Records for the exercise: Begin
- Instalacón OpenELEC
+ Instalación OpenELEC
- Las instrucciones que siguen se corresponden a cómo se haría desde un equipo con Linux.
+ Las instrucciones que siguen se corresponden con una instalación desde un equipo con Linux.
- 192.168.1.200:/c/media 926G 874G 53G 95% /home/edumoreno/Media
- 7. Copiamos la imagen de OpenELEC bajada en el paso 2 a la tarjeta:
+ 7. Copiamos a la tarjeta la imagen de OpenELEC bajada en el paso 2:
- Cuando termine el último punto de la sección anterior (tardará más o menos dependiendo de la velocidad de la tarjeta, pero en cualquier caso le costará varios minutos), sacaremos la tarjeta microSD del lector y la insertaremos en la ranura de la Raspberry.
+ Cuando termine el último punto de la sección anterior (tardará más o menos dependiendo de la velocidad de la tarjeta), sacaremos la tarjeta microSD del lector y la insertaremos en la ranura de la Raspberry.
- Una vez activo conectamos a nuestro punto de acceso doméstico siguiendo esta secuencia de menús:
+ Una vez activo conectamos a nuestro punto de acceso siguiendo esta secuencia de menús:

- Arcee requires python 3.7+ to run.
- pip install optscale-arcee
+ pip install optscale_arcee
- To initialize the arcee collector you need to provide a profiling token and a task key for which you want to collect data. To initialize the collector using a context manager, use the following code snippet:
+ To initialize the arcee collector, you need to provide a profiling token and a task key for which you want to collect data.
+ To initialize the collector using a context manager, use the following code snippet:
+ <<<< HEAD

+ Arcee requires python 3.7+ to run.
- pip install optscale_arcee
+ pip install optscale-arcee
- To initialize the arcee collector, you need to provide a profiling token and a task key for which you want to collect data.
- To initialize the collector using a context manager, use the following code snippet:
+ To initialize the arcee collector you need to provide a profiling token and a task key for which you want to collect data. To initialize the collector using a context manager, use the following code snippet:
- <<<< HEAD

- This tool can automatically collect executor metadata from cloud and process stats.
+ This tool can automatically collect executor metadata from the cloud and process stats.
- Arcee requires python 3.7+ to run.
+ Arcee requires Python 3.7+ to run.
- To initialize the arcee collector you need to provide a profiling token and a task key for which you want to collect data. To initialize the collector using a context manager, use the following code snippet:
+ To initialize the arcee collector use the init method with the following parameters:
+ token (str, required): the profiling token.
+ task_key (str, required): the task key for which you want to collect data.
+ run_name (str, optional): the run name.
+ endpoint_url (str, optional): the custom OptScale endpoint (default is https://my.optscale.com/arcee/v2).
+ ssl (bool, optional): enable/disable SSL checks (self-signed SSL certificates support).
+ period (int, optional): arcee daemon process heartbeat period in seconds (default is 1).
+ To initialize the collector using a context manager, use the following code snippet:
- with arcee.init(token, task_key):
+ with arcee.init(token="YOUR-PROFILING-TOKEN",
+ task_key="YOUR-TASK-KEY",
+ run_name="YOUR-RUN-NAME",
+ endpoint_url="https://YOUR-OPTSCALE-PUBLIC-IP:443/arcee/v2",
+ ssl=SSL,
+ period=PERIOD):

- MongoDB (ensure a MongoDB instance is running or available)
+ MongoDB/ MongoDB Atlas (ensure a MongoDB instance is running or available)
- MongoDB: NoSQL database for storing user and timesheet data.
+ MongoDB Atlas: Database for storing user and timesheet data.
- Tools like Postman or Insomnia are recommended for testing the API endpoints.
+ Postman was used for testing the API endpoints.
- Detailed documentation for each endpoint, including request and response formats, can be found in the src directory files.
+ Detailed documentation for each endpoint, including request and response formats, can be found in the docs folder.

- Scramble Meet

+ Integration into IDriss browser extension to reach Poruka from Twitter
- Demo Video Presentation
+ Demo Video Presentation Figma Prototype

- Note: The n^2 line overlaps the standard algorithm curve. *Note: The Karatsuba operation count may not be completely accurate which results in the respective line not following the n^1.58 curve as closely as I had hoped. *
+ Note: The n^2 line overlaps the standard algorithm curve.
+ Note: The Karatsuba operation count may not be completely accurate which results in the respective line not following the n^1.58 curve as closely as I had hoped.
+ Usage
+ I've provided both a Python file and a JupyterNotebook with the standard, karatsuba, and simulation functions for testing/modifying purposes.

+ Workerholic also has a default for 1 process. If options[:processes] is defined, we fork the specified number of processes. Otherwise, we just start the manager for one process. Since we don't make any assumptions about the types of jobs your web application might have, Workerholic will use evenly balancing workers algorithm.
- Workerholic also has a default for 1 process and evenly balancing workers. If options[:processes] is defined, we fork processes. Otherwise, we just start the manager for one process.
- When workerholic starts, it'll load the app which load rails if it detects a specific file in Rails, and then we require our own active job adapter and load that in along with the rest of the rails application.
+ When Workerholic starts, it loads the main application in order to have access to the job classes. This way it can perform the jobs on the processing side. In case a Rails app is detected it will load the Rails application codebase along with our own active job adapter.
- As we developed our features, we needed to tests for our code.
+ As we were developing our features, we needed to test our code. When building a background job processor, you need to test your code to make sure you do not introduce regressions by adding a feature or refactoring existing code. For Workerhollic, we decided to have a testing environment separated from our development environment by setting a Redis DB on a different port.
Records for the exercise: End
— Aim of the exercise —
This exercise calls for every record to be restated word for word.

— Response for this exercise —
- Instalacón OpenELEC
+ Instalación OpenELEC
- Las instrucciones que siguen se corresponden a cómo se haría desde un equipo con Linux.
+ Las instrucciones que siguen se corresponden con una instalación desde un equipo con Linux.
- 192.168.1.200:/c/media 926G 874G 53G 95% /home/edumoreno/Media
- 7. Copiamos la imagen de OpenELEC bajada en el paso 2 a la tarjeta:
+ 7. Copiamos a la tarjeta la imagen de OpenELEC bajada en el paso 2:
- Cuando termine el último punto de la sección anterior (tardará más o menos dependiendo de la velocidad de la tarjeta, pero en cualquier caso le costará varios minutos), sacaremos la tarjeta microSD del lector y la insertaremos en la ranura de la Raspberry.
+ Cuando termine el último punto de la sección anterior (tardará más o menos dependiendo de la velocidad de la tarjeta), sacaremos la tarjeta microSD del lector y la insertaremos en la ranura de la Raspberry.
- Una vez activo conectamos a nuestro punto de acceso doméstico siguiendo esta secuencia de menús:
+ Una vez activo conectamos a nuestro punto de acceso siguiendo esta secuencia de menús:

- Arcee requires python 3.7+ to run.
- pip install optscale-arcee
+ pip install optscale_arcee
- To initialize the arcee collector you need to provide a profiling token and a task key for which you want to collect data. To initialize the collector using a context manager, use the following code snippet:
+ To initialize the arcee collector, you need to provide a profiling token and a task key for which you want to collect data.
+ To initialize the collector using a context manager, use the following code snippet:
+ <<<< HEAD

+ Arcee requires python 3.7+ to run.
- pip install optscale_arcee
+ pip install optscale-arcee
- To initialize the arcee collector, you need to provide a profiling token and a task key for which you want to collect data.
- To initialize the collector using a context manager, use the following code snippet:
+ To initialize the arcee collector you need to provide a profiling token and a task key for which you want to collect data. To initialize the collector using a context manager, use the following code snippet:
- <<<< HEAD

- This tool can automatically collect executor metadata from cloud and process stats.
+ This tool can automatically collect executor metadata from the cloud and process stats.
- Arcee requires python 3.7+ to run.
+ Arcee requires Python 3.7+ to run.
- To initialize the arcee collector you need to provide a profiling token and a task key for which you want to collect data. To initialize the collector using a context manager, use the following code snippet:
+ To initialize the arcee collector use the init method with the following parameters:
+ token (str, required): the profiling token.
+ task_key (str, required): the task key for which you want to collect data.
+ run_name (str, optional): the run name.
+ endpoint_url (str, optional): the custom OptScale endpoint (default is https://my.optscale.com/arcee/v2).
+ ssl (bool, optional): enable/disable SSL checks (self-signed SSL certificates support).
+ period (int, optional): arcee daemon process heartbeat period in seconds (default is 1).
+ To initialize the collector using a context manager, use the following code snippet:
- with arcee.init(token, task_key):
+ with arcee.init(token="YOUR-PROFILING-TOKEN",
+ task_key="YOUR-TASK-KEY",
+ run_name="YOUR-RUN-NAME",
+ endpoint_url="https://YOUR-OPTSCALE-PUBLIC-IP:443/arcee/v2",
+ ssl=SSL,
+ period=PERIOD):

- MongoDB (ensure a MongoDB instance is running or available)
+ MongoDB/ MongoDB Atlas (ensure a MongoDB instance is running or available)
- MongoDB: NoSQL database for storing user and timesheet data.
+ MongoDB Atlas: Database for storing user and timesheet data.
- Tools like Postman or Insomnia are recommended for testing the API endpoints.
+ Postman was used for testing the API endpoints.
- Detailed documentation for each endpoint, including request and response formats, can be found in the src directory files.
+ Detailed documentation for each endpoint, including request and response formats, can be found in the docs folder.

- Scramble Meet

+ Integration into IDriss browser extension to reach Poruka from Twitter
- Demo Video Presentation
+ Demo Video Presentation Figma Prototype

- Note: The n^2 line overlaps the standard algorithm curve. *Note: The Karatsuba operation count may not be completely accurate which results in the respective line not following the n^1.58 curve as closely as I had hoped. *
+ Note: The n^2 line overlaps the standard algorithm curve.
+ Note: The Karatsuba operation count may not be completely accurate which results in the respective line not following the n^1.58 curve as closely as I had hoped.
+ Usage
+ I've provided both a Python file and a JupyterNotebook with the standard, karatsuba, and simulation functions for testing/modifying purposes.

+ Workerholic also has a default for 1 process. If options[:processes] is defined, we fork the specified number of processes. Otherwise, we just start the manager for one process. Since we don't make any assumptions about the types of jobs your web application might have, Workerholic will use evenly balancing workers algorithm.
- Workerholic also has a default for 1 process and evenly balancing workers. If options[:processes] is defined, we fork processes. Otherwise, we just start the manager for one process.
- When workerholic starts, it'll load the app which load rails if it detects a specific file in Rails, and then we require our own active job adapter and load that in along with the rest of the rails application.
+ When Workerholic starts, it loads the main application in order to have access to the job classes. This way it can perform the jobs on the processing side. In case a Rails app is detected it will load the Rails application codebase along with our own active job adapter.
- As we developed our features, we needed to tests for our code.
+ As we were developing our features, we needed to test our code. When building a background job processor, you need to test your code to make sure you do not introduce regressions by adding a feature or refactoring existing code. For Workerhollic, we decided to have a testing environment separated from our development environment by setting a Redis DB on a different port.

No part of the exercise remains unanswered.